Müslüm Kaan Arıcı, Gizli Etkileşimler ve Fonksiyonel Modüllerin Hibrit Bir Ağ Bağlamsallaştırma Aracı pyPARAGON ile Açığa Çıkarılması

Doktora Adayı: Müslüm Kaan Arıcı
EABD: Tıp Bilişimi
Tarih: 22.01.2024 / 14:00
Yer: A-108

Özet: Omik teknolojileri, hastalık durumları, hastalar ve ilaç bozuklukları gibi çeşitli biyolojik konularda moleküler bilgi sağlar. Ağ varsayım ve yeniden yapılandırma yöntemleri, belirli biyomoleküler etkileşimler ve faaliyetlerle bağlamlı ağlar oluşturmak için birkaç omics veri kümesi kullanırlar. Bu tezde referans ağındaki eksiklikleri tespit etmek için yulaklar, üç boyutlu yapılar ve academic yayın sayımları gibi çeşitli bilgi türlerinde referans ağlarının kapsamlarını karşılaştırarak bir değerlendirme analizi yaptık. Buna ek olarak, yeniden yapılandırma algoritmalarının eksikliklerini sinyal yollarını sonlandırarak inceledik. Kontekstüelleştirilmiş ağ varsayımında bazı iddialı sorunlar tespit ettik: (i) Omics veritabanlarının hitleri referans ağlarında azdır (ii) Yorumlama yöntemleri, multi-omics veritabanlarını değerlendirirken omics veri kümelerinde önemli hitler bağlayan gizli bilgiyi kaçırabilir. iii) Referans ağındaki fazla çalışılmış proteinler bağlamda önyargı ile birlikte gelir. (iv) Yüksek derecede bağlantılı düğümler (hublar) ağlarda belirli olmayan ve gürültülü etkileşimlere yol açarlar.
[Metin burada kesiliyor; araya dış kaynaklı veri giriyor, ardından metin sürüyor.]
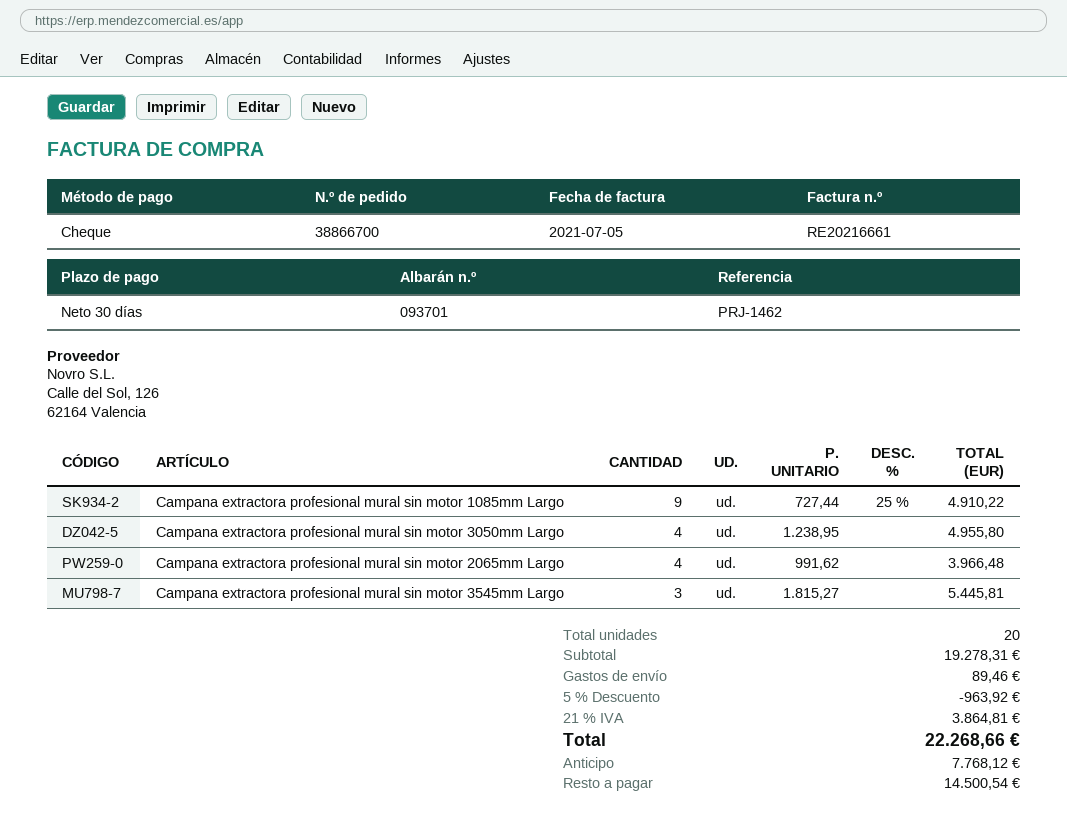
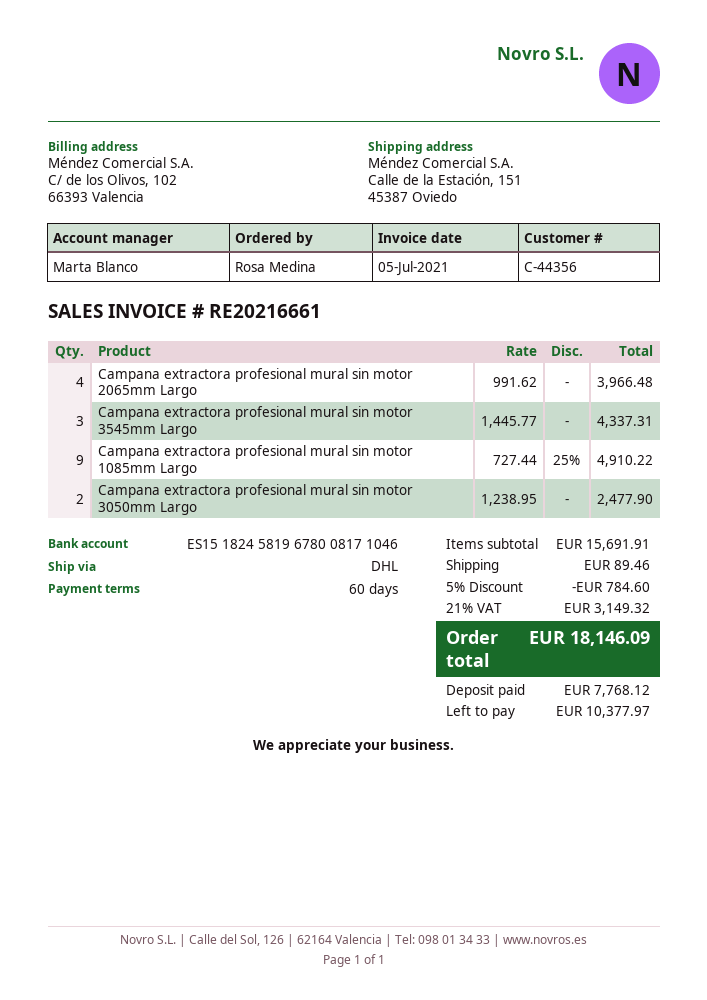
payment terms: 30 days -> 60 days
Campana extractora profesional mural sin motor 3050mm Largo: 4 x 1238.95 = 4955.80 -> 2 x 1238.95 = 2477.90
Campana extractora profesional mural sin motor 3545mm Largo: 3 x 1815.27 = 5445.81 -> 3 x 1445.77 = 4337.31
subtotal: 19278.31 -> 15691.91
discount: 5% = 963.92 -> 5% = 784.60
tax: 21% = 3864.81 -> 21% = 3149.32
total: 22268.66 -> 18146.09
balance: 14500.54 -> 10377.97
Bu sorunları çözmek için, multi-Omics veri entegrasyonu için pyPARAGON (PAgeRAnk-flux on Graphlet-guided network for multi- Omics data integratioN) geliştirdik. Performans testlerinde, pyPARAGON ağ motiflerini kullanarak, kanser sinyal yollarının yeniden yapılandırılması ve bağlamsal kanser modellerinin bulunmasıyla sinyal ağlarında hassasiyetini artırarak ve alakasız etkileşimleri azalmıştır. Ayrıca, örnek çalışmlarda, pyPARAGON, tümöre özgü ağlarda önemli biyolojik sürecleri ve yulakları cıkartarak ve kanser ve nörolojik gelişim bozuklukları modellerinde ortak yulakları ve farklı sinyal güçlerini bularak umut verici bir performans göstermiştir.